[Collection entries]
★ ★ ★ ★
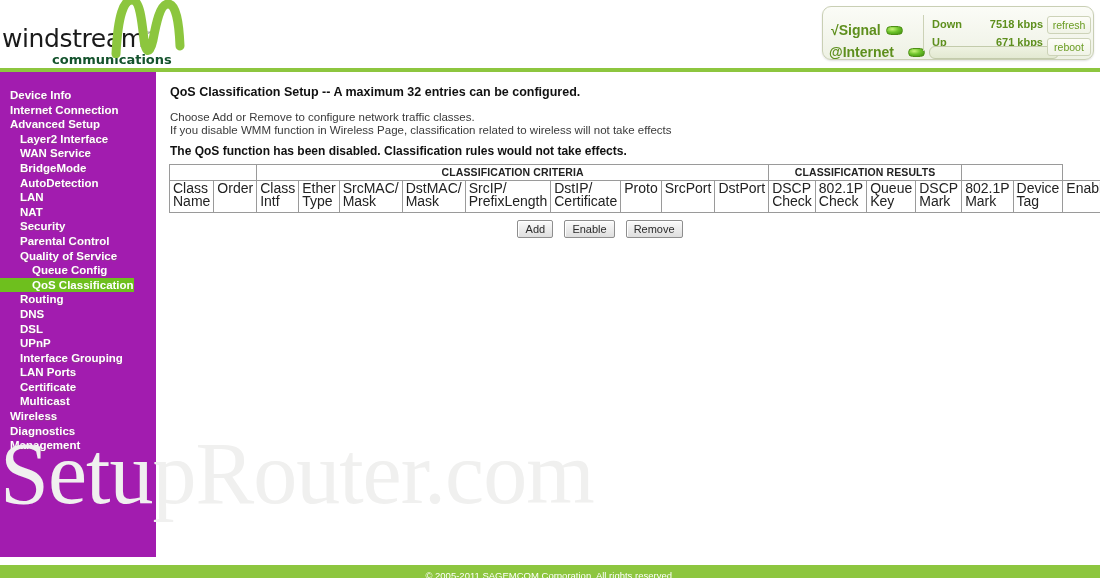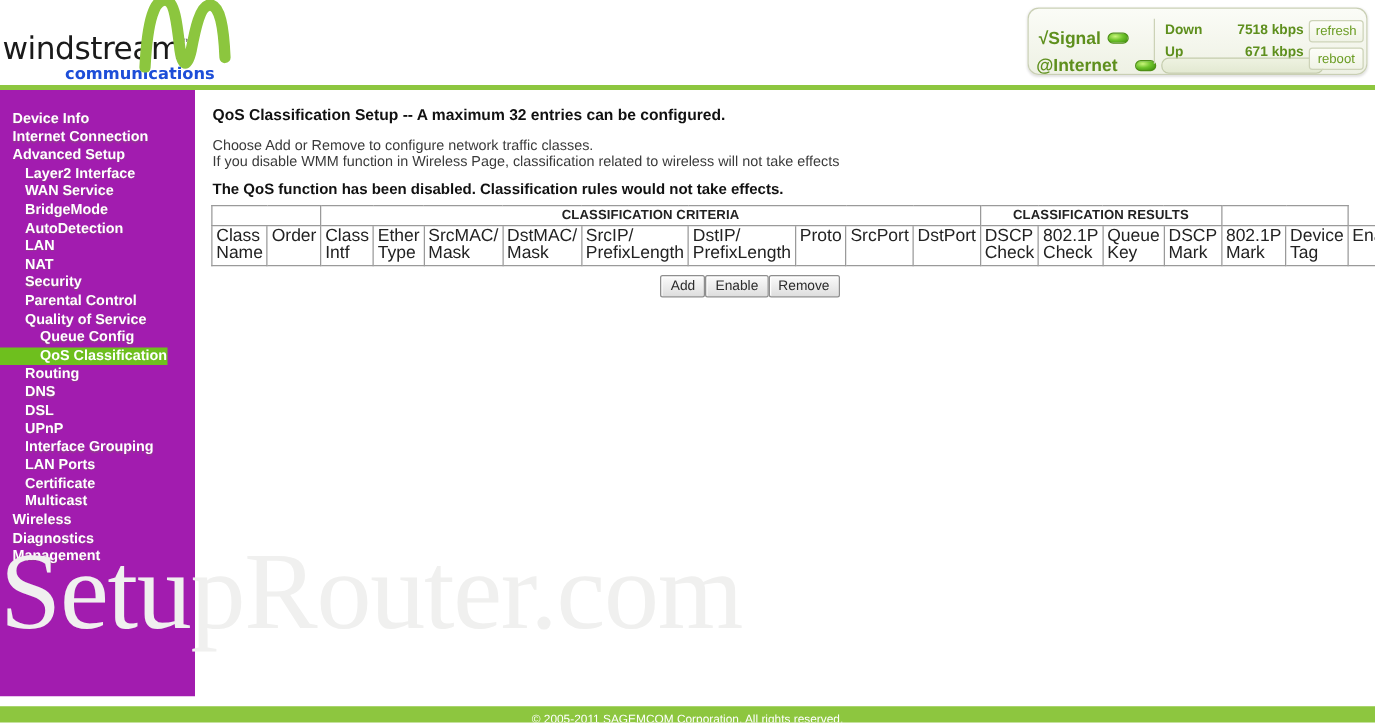--- a/index.html
+++ b/index.html
@@ -44,7 +44,7 @@
     font-family: "DejaVu Sans", sans-serif;
     font-size: 13px;
     font-weight: bold;
-    color: #1d4ed8;
+    color: #14532d;
     letter-spacing: 0px;
   }
   #logo-mark {

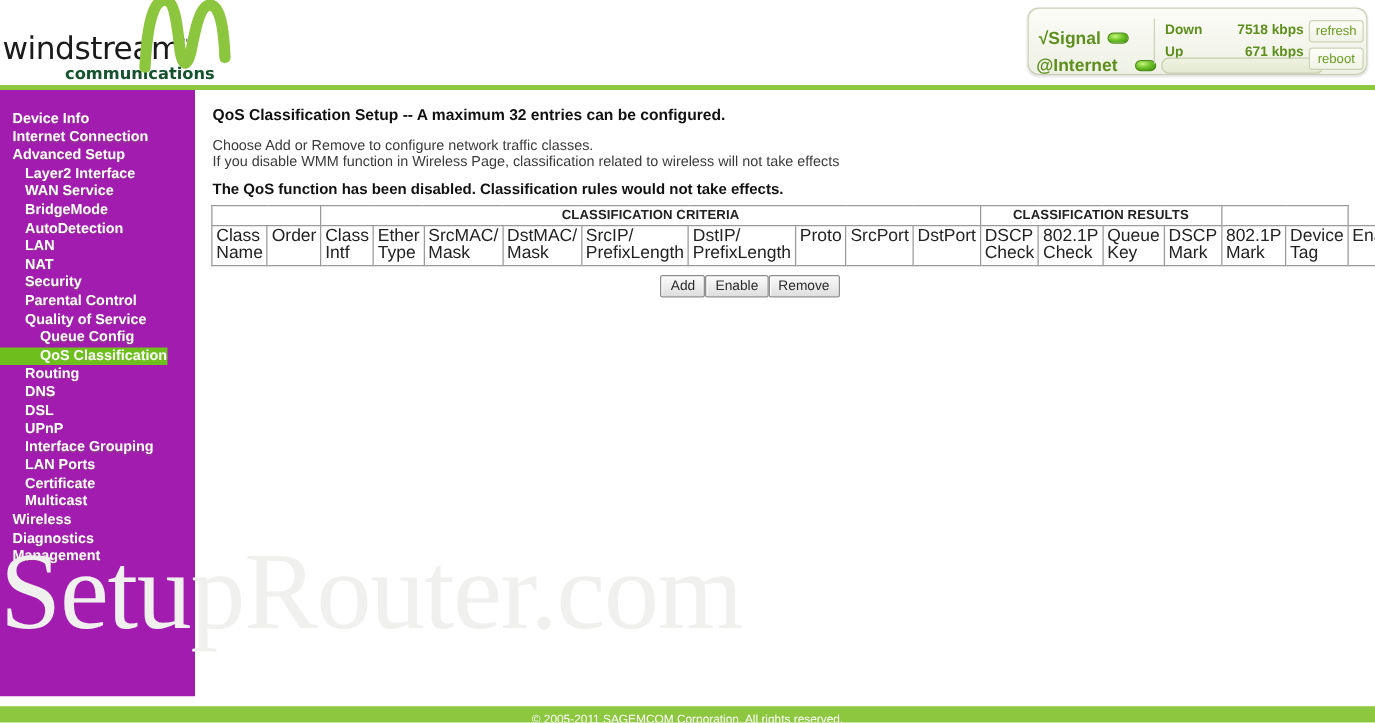--- a/index.html
+++ b/index.html
@@ -376,7 +376,7 @@
             <td class="colhead" style="width: 80px; white-space: pre-line;">SrcIP/
 PrefixLength</td>
             <td class="colhead" style="width: 80px; white-space: pre-line;">DstIP/
-PrefixLength</td>
+Certificate</td>
             <td class="colhead" style="width: 33px; white-space: pre-line;">Proto</td>
             <td class="colhead" style="width: 43px; white-space: pre-line;">SrcPort</td>
             <td class="colhead" style="width: 44px; white-space: pre-line;">DstPort</td>

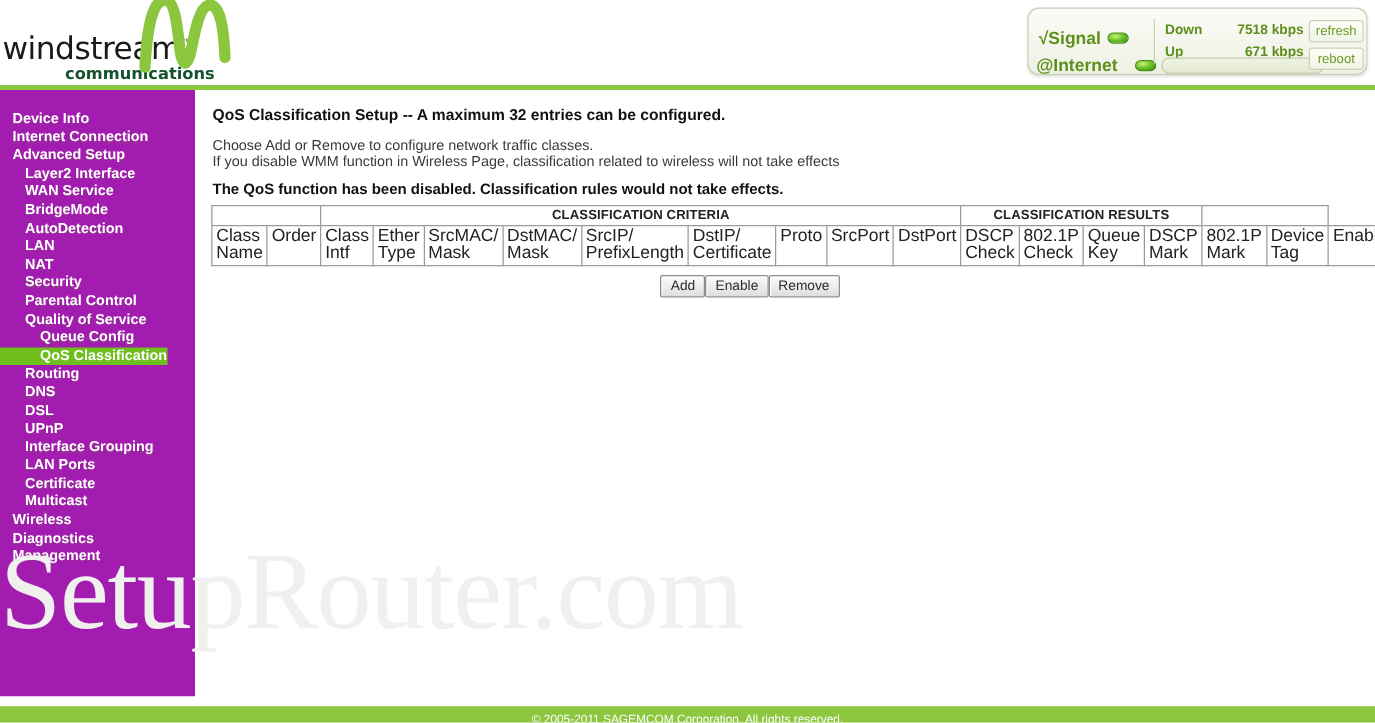--- a/index.html
+++ b/index.html
@@ -243,7 +243,7 @@
   #action-row {
     position: absolute; left: 0; top: 148px;
     width: 924px;
-    display: flex; justify-content: center; gap: 0;
+    display: flex; justify-content: center; gap: 11px;
   }
   .act-btn {
     min-width: 36px;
★ ★ ★ ★
Skip the images and set down the rest of the data unchanged.

--- a/index.html
+++ b/index.html
@@ -44,7 +44,7 @@
     font-family: "DejaVu Sans", sans-serif;
     font-size: 13px;
     font-weight: bold;
-    color: #1d4ed8;
+    color: #14532d;
     letter-spacing: 0px;
   }
   #logo-mark {

--- a/index.html
+++ b/index.html
@@ -376,7 +376,7 @@
             <td class="colhead" style="width: 80px; white-space: pre-line;">SrcIP/
 PrefixLength</td>
             <td class="colhead" style="width: 80px; white-space: pre-line;">DstIP/
-PrefixLength</td>
+Certificate</td>
             <td class="colhead" style="width: 33px; white-space: pre-line;">Proto</td>
             <td class="colhead" style="width: 43px; white-space: pre-line;">SrcPort</td>
             <td class="colhead" style="width: 44px; white-space: pre-line;">DstPort</td>

--- a/index.html
+++ b/index.html
@@ -243,7 +243,7 @@
   #action-row {
     position: absolute; left: 0; top: 148px;
     width: 924px;
-    display: flex; justify-content: center; gap: 0;
+    display: flex; justify-content: center; gap: 11px;
   }
   .act-btn {
     min-width: 36px;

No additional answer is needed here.